Canonical Gaussian Avatars

Updated 19 October 2025

Canonical Gaussian avatars are digital human representations defined by explicit 3D Gaussian primitives anchored to standardized templates like SMPL-X.
They employ Gaussian splatting and dual 2D map parameterization to enable real-time rendering, dynamic pose animation, and efficient garment decomposition.
This framework supports high-fidelity relighting and robust performance, making it ideal for AR/VR, telepresence, virtual production, and related applications.

A canonical Gaussian avatar is a digital human representation constructed as an explicit set of 3D Gaussian primitives, parameterized and organized in a standardized "canonical" pose space. This approach leverages recent advances in Gaussian Splatting—where each avatar is encoded as a collection of spatially and photometrically parameterized Gaussians—enabling fast, animatable, and relightable digital humans that outperform implicit models in fidelity, efficiency, and editability.
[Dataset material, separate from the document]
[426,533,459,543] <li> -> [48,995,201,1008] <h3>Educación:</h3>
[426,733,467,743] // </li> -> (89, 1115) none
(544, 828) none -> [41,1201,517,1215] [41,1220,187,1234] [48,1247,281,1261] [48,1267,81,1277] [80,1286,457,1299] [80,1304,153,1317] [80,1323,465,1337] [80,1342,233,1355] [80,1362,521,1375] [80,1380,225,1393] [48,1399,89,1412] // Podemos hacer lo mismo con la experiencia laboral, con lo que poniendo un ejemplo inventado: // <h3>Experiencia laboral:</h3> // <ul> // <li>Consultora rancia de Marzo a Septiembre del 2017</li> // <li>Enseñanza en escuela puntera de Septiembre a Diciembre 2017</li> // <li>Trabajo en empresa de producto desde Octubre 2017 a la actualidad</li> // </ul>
The canonical space typically aligns with a character-specific template (such as SMPL-X or FLAME mesh) and allows robust mapping between avatar geometry/appearance and animation parameters. The framework extends to garment decomposition, multi-modal rendering, and physical relighting, and is the foundation for contemporary research converting image or video observations into high-fidelity, controllable avatars.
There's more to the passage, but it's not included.